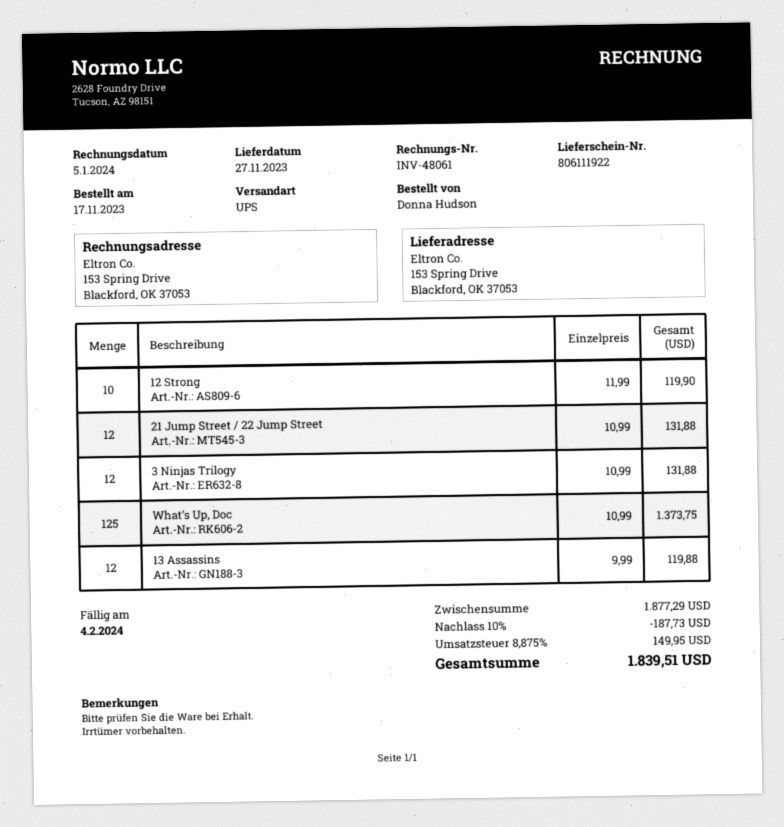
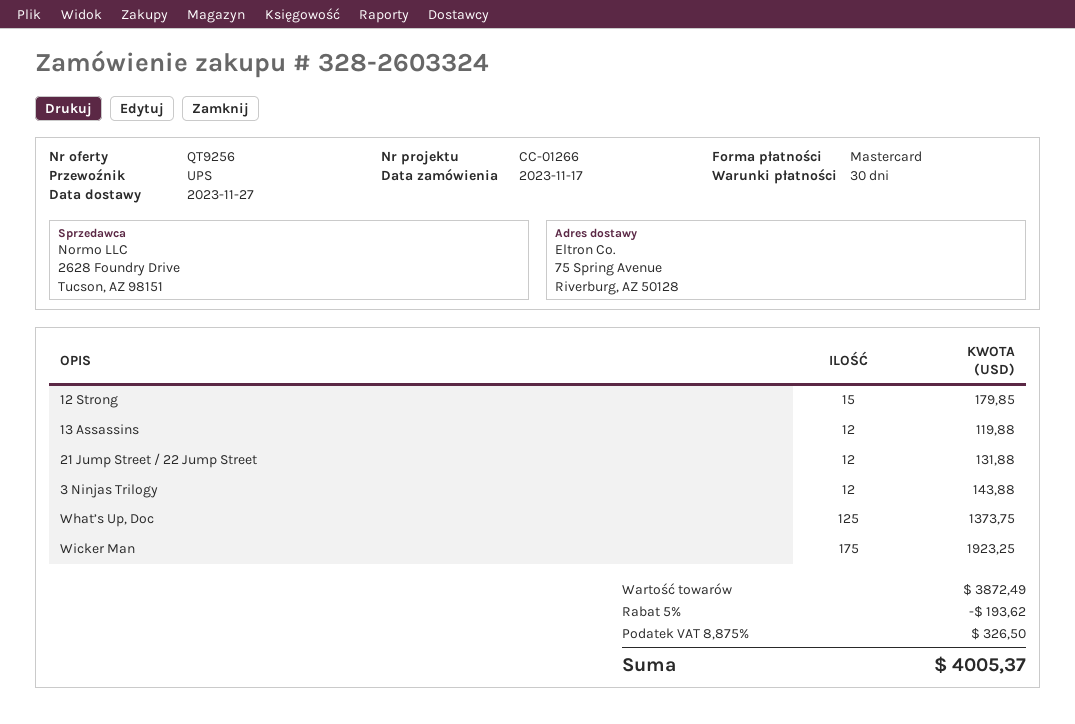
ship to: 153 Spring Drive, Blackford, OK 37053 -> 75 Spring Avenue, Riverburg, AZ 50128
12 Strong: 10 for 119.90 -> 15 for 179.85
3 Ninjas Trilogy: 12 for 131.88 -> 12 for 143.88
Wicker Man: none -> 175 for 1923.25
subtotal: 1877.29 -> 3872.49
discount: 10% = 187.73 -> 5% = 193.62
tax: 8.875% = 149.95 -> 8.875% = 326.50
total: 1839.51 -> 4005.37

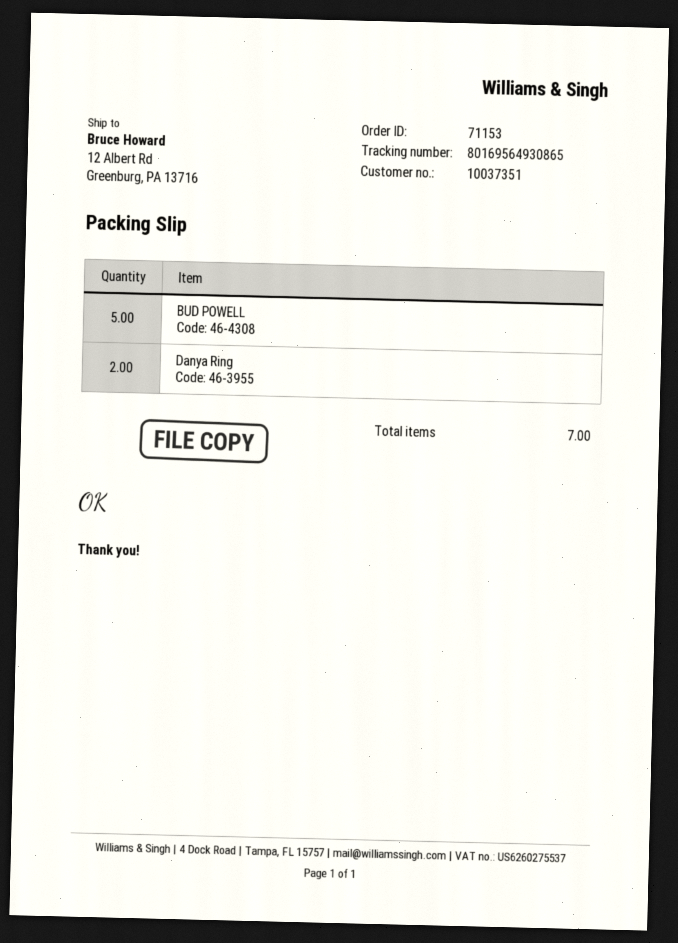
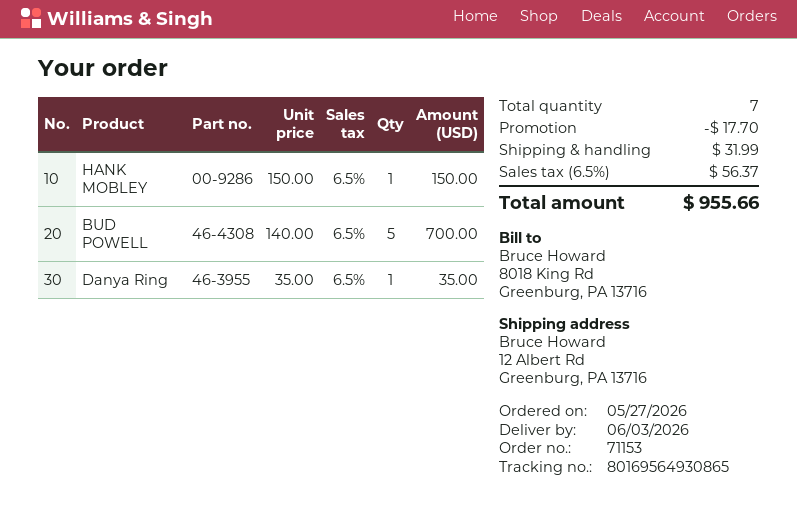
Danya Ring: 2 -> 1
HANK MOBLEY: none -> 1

# TASK REQUIREMENTS:
If a line in the listing holds the word "none", copy it out.

# YOUR SOLUTION:
Wicker Man: none -> 175 for 1923.25
HANK MOBLEY: none -> 1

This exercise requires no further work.